# Kalaripayat- Where?



## WindingVines (Oct 1, 2006)

So I read some information on this art form, and am interested in studying. I have called a number of schools and none have heard of this form.  Which strikes a funny note with me, but none the less.  I live in Boulder, Co, and was hoping I might find some help here to find a teacher or school, someone, that could directed me to the place I need to go.

Kalaripayat is the ancient martial art of Kerala, southern india.
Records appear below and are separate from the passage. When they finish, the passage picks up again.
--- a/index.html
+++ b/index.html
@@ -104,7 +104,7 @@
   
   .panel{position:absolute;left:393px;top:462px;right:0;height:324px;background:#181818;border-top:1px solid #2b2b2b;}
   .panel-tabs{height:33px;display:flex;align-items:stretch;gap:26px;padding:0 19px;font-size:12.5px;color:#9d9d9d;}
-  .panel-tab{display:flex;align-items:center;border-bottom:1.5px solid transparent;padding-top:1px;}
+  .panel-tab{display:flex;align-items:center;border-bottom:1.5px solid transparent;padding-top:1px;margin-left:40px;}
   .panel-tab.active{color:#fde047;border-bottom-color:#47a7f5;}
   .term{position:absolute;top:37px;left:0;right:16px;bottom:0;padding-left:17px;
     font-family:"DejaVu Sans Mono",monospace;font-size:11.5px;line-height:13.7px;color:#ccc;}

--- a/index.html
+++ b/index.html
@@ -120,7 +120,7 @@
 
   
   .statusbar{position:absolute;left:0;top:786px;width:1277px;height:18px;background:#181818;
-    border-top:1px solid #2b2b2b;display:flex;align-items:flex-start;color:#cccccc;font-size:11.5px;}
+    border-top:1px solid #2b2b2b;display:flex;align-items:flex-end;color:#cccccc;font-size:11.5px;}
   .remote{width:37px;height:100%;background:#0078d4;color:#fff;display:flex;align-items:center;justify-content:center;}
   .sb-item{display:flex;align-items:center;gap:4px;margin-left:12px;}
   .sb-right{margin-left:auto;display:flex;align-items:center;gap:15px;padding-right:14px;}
It has a high stress upon the movment of animals, if anyone can refer me to something of the similar it would be wonderful.

Thank you for your support.

Vande,

Jenelle


----------



## Brian R. VanCise (Oct 1, 2006)

There are a few schools in the UK.  Other than that most of the schools (Kalari) are in Kerela, India.  When I was last in Kerela I was fortunate enough to train with a very good teacher.  If you plan on training in this art form then you probably are going to have to travel to Kerela, India at this point in time.  Or you could sponsor in a teacher by having a seminar.  Good luck it truly is a beautiful martial art.


----------



## WindingVines (Oct 1, 2006)

The only issue I have with this, is that they don't generally train females after the age of 20, or do you know if they would be welcoming? I know this is a rather indepth question, but any information at this point is so very welcome!


----------



## Brian R. VanCise (Oct 1, 2006)

WindingVines said:


> The only issue I have with this, is that they don't generally train females after the age of 20, or do you know if they would be welcoming? I know this is a rather indepth question, but any information at this point is so very welcome!


 
Well based on first hand experience I would say that this information is inaccurate.  If you are interested in training in Kalarippayattu then you probably are going to have to make the trip over to Kerela, Inida. (it is beautiful by the way)  Then you will have to find a Kalari which is pretty easy. (there are lots of them)  If you were to stay at a resort they will be able to set you up no problem.  CVN Kalarippayattu has a very good name.
Good luck!


----------